▸ Work to be completed
Find the string "this" in the data, then copy every line where it is found.

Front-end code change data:
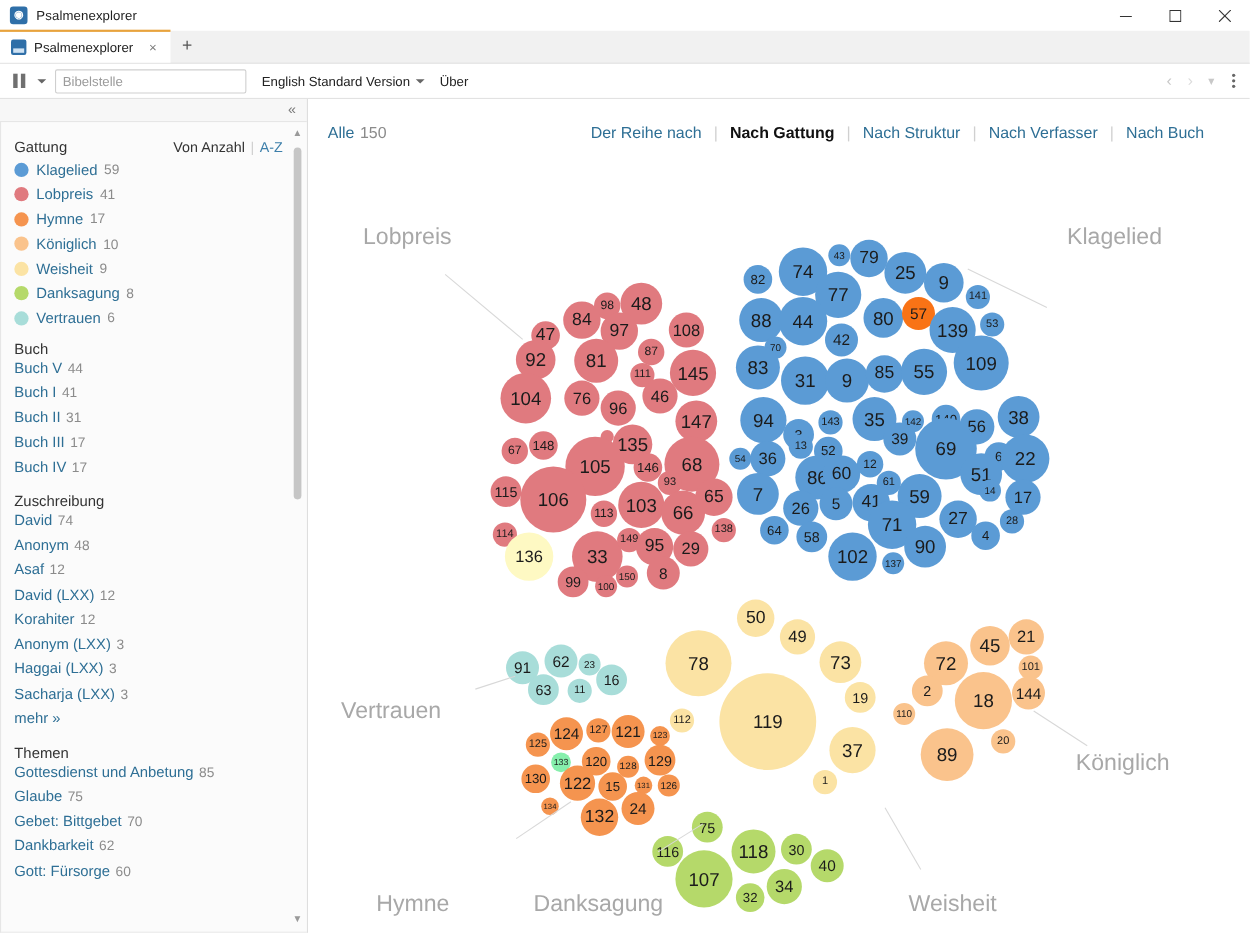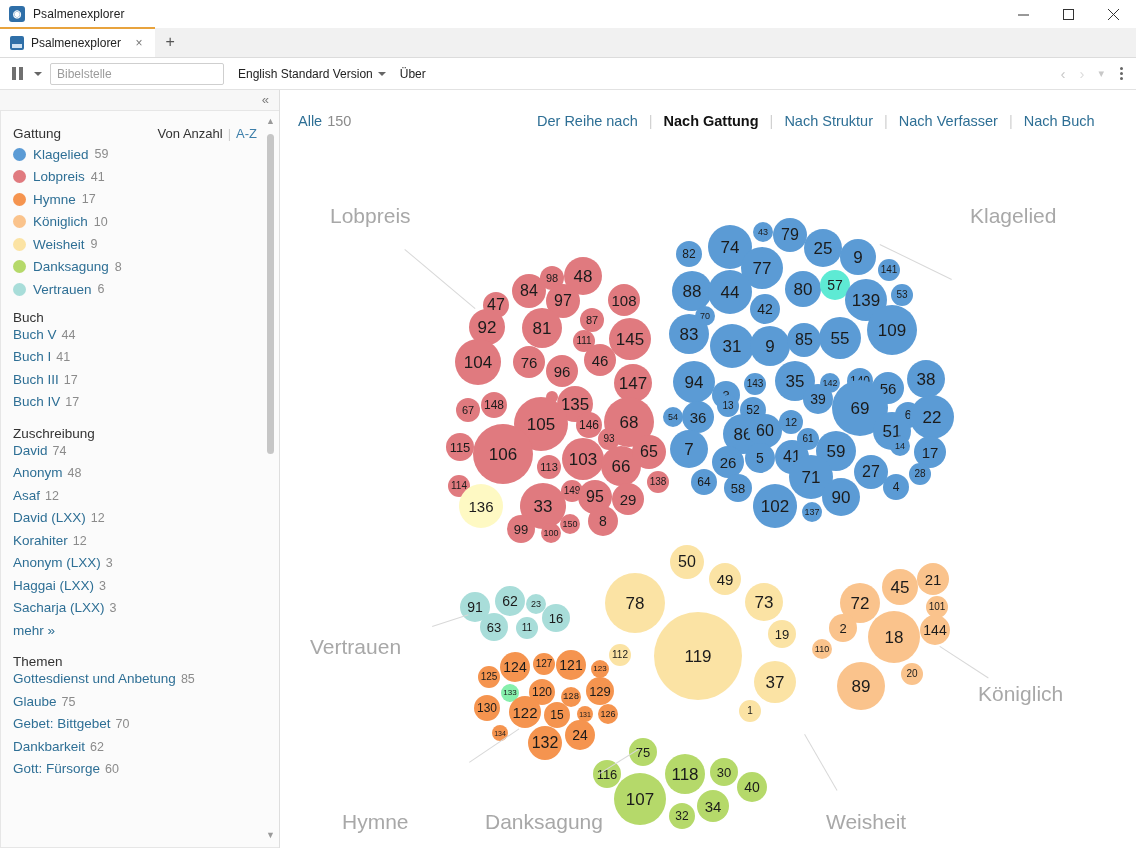--- a/index.html
+++ b/index.html
@@ -312,7 +312,7 @@
         <div class="bub" style="left: 461px; top: 113px; height: 42px; width: 42px; background: rgb(91, 155, 213); font-size: 17px;">77</div>
         <div class="bub" style="left: 428px; top: 136px; height: 44px; width: 44px; background: rgb(91, 155, 213); font-size: 17px;">44</div>
         <div class="bub" style="left: 505px; top: 137px; height: 36px; width: 36px; background: rgb(91, 155, 213); font-size: 17px;">80</div>
-        <div class="bub" style="left: 540px; top: 136px; height: 30px; width: 30px; background: #5eead4; font-size: 14px;">57</div>
+        <div class="bub" style="left: 540px; top: 136px; height: 30px; width: 30px; background: #f97316; font-size: 14px;">57</div>
         <div class="bub" style="left: 565px; top: 145px; height: 42px; width: 42px; background: rgb(91, 155, 213); font-size: 17px;">139</div>
         <div class="bub" style="left: 611px; top: 150px; height: 22px; width: 22px; background: rgb(91, 155, 213); font-size: 10px;">53</div>
         <div class="bub" style="left: 415px; top: 172px; height: 20px; width: 20px; background: rgb(91, 155, 213); font-size: 9px;">70</div>

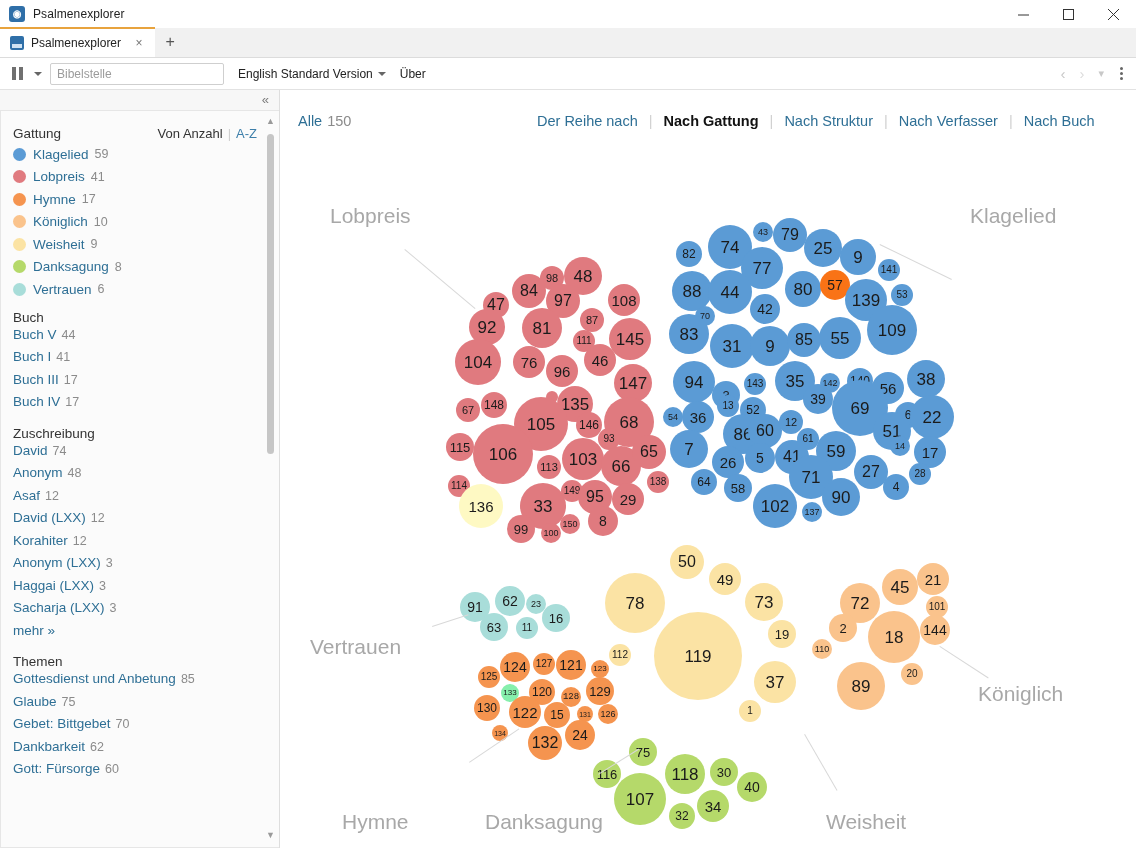--- a/index.html
+++ b/index.html
@@ -253,6 +253,7 @@
         </div>
         <div class="lrow"><span class="fname">Buch V</span><span class="fcnt">44</span></div>
         <div class="lrow"><span class="fname">Buch I</span><span class="fcnt">41</span></div>
+        <div class="lrow"><span class="fname">Buch II</span><span class="fcnt">31</span></div>
         <div class="lrow"><span class="fname">Buch III</span><span class="fcnt">17</span></div>
         <div class="lrow"><span class="fname">Buch IV</span><span class="fcnt">17</span></div>
         <div class="sec-head">

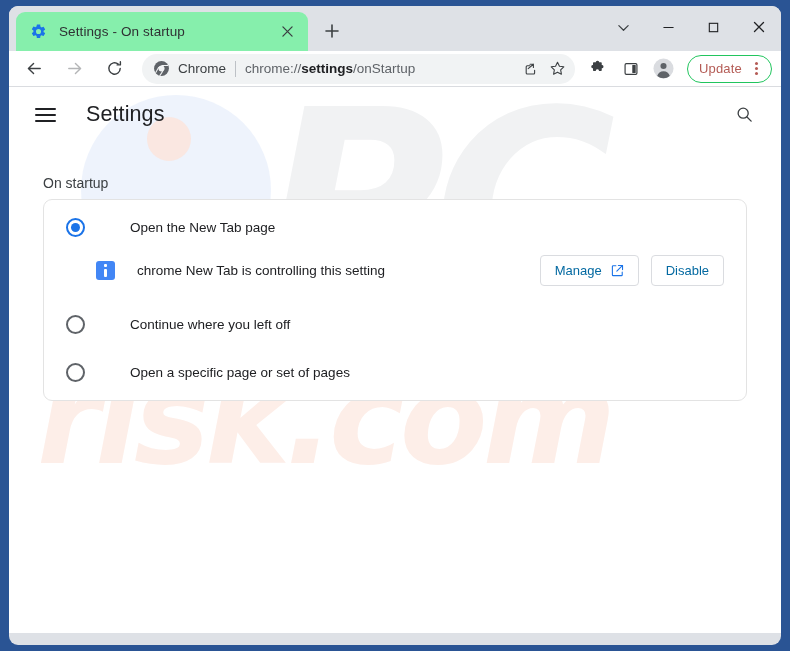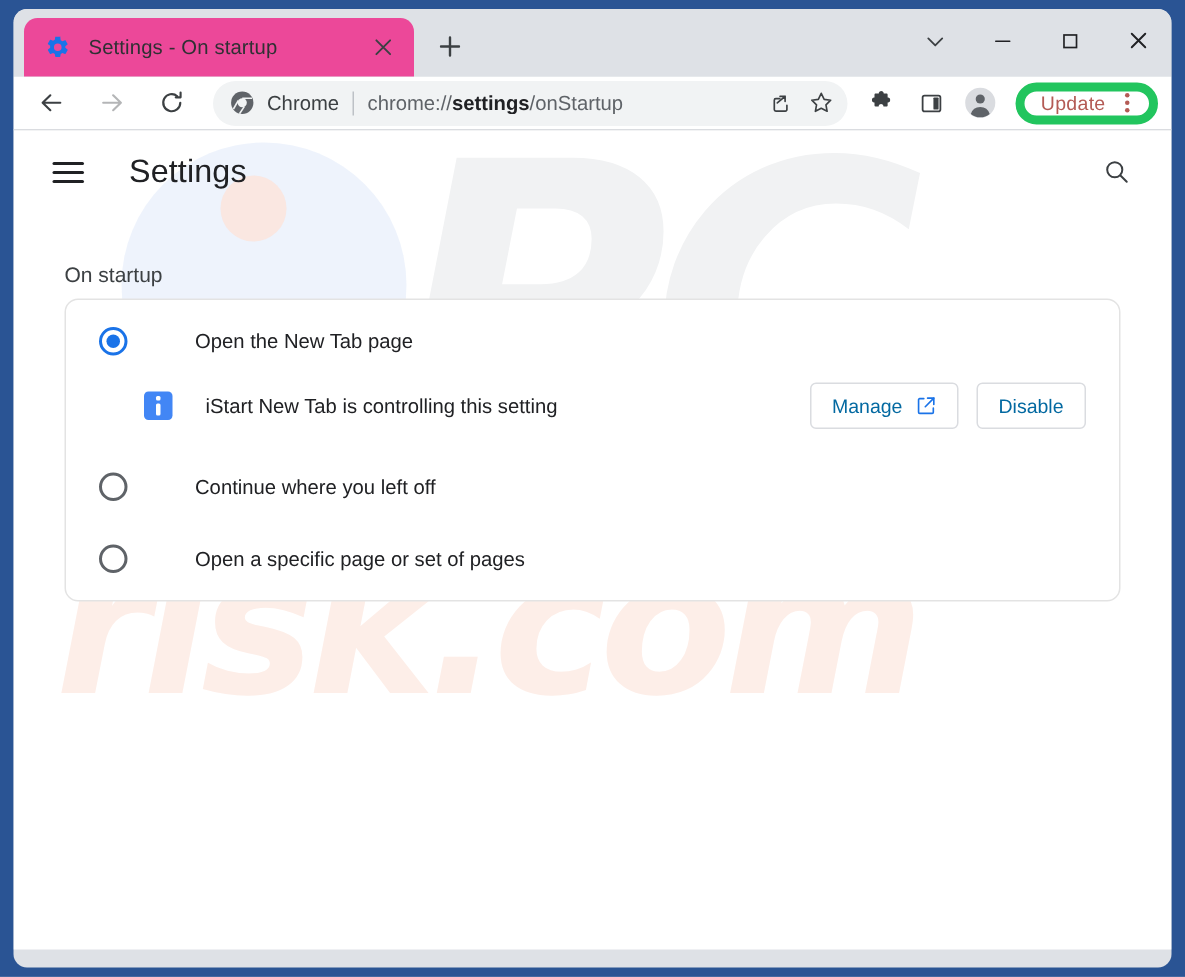--- a/index.html
+++ b/index.html
@@ -36,8 +36,8 @@
   #tab-active {
     position: relative;
     margin-left: 7px;
-    width: 260px; height: 39px;
-    background: #ec4899;
+    width: 292px; height: 39px;
+    background: #86efac;
     border-radius: 9px 9px 0 0;
     display: flex;
     align-items: center;

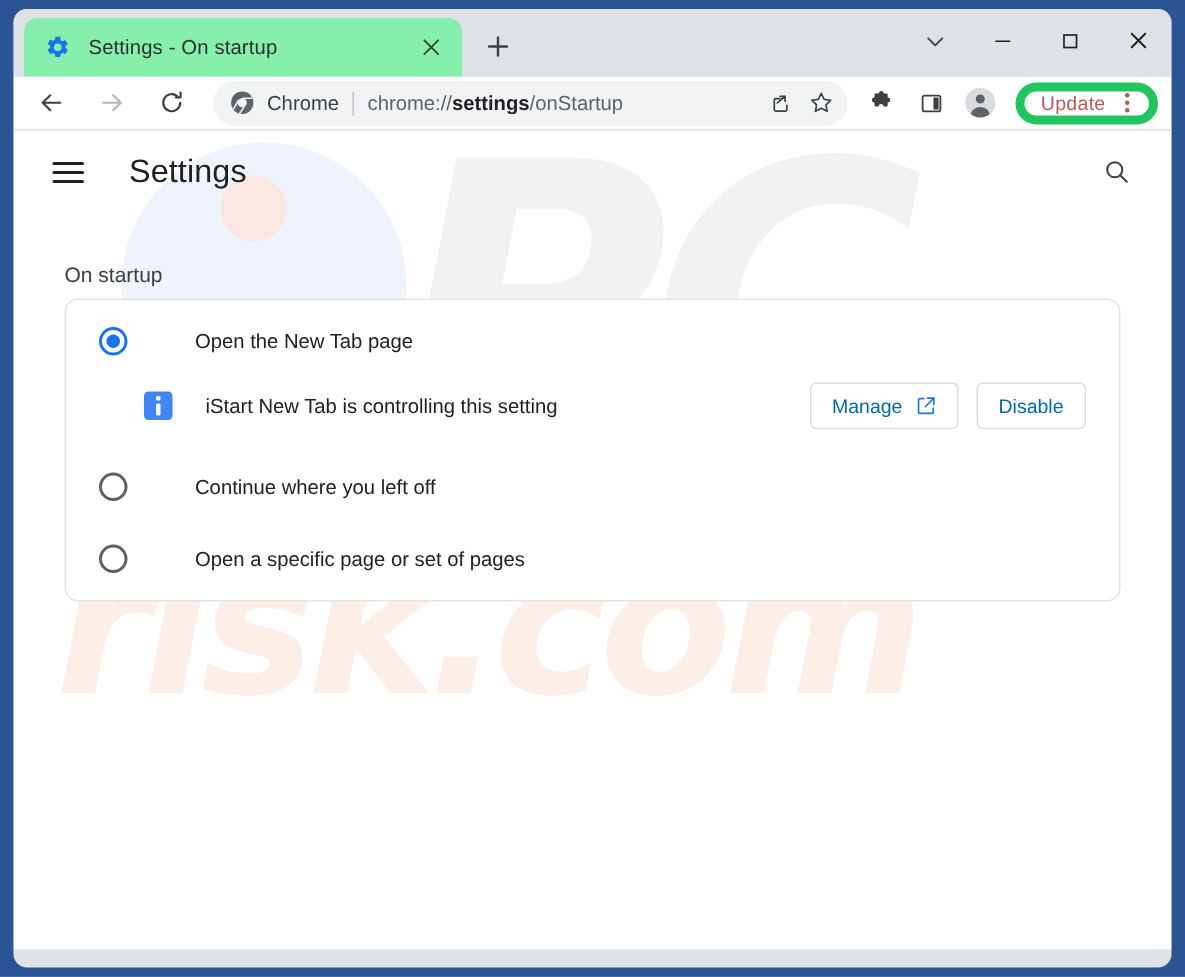--- a/index.html
+++ b/index.html
@@ -140,7 +140,7 @@
   #update-button {
     display: flex; align-items: center;
     height: 28px;
-    border: 6px solid #22c55e;
+    border: 1px solid #22c55e;
     border-radius: 14px;
     padding: 0 6px 0 11px;
     margin-left: 8px;

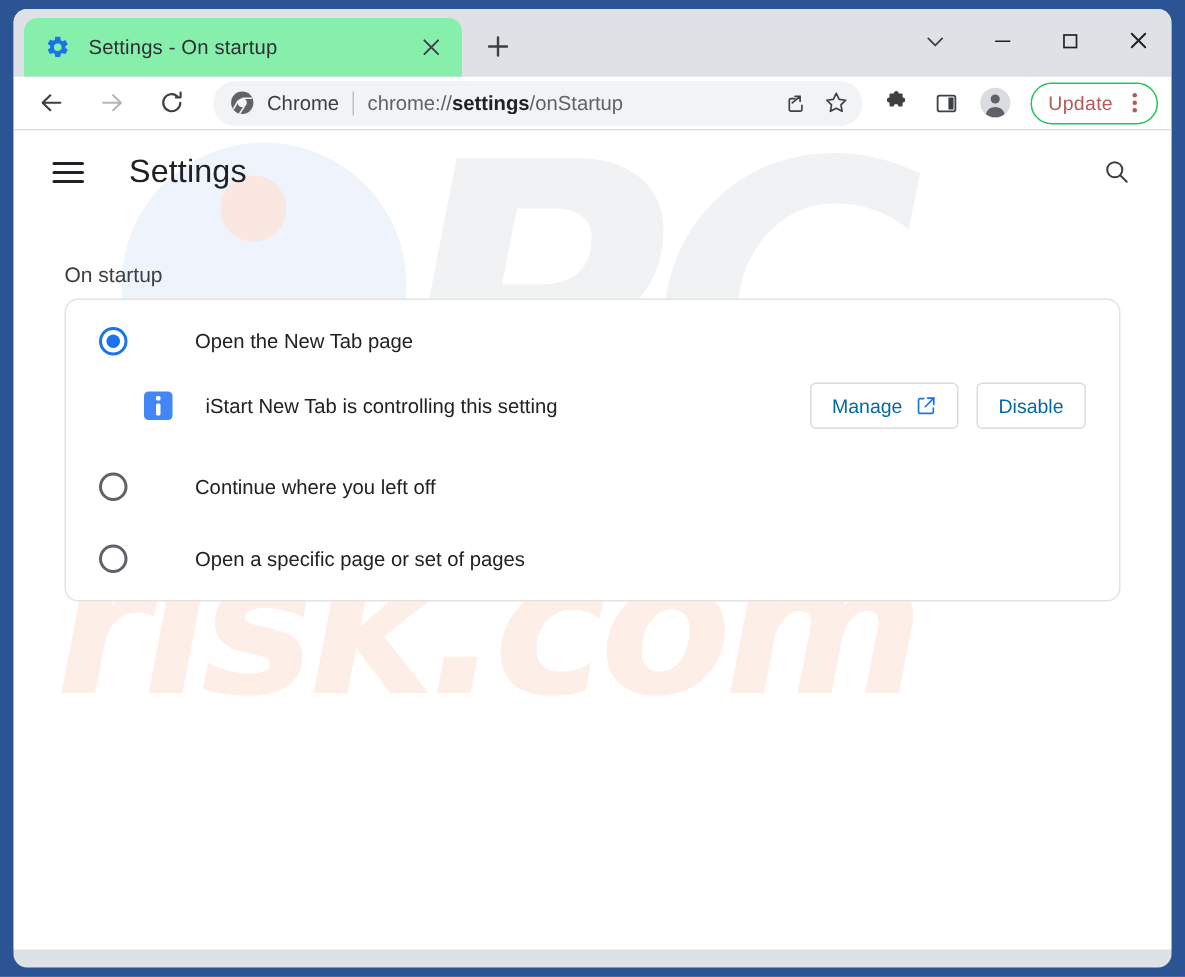--- a/index.html
+++ b/index.html
@@ -517,7 +517,7 @@
 
           <div id="extension-row">
             <span id="extension-info-icon"></span>
-            <span id="extension-message">iStart New Tab is controlling this setting</span>
+            <span id="extension-message">chrome New Tab is controlling this setting</span>
             <span id="extension-actions">
               <span class="ext-btn">
                 <span>Manage</span>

▸ Written answer
-            <span id="extension-message">iStart New Tab is controlling this setting</span>
+            <span id="extension-message">chrome New Tab is controlling this setting</span>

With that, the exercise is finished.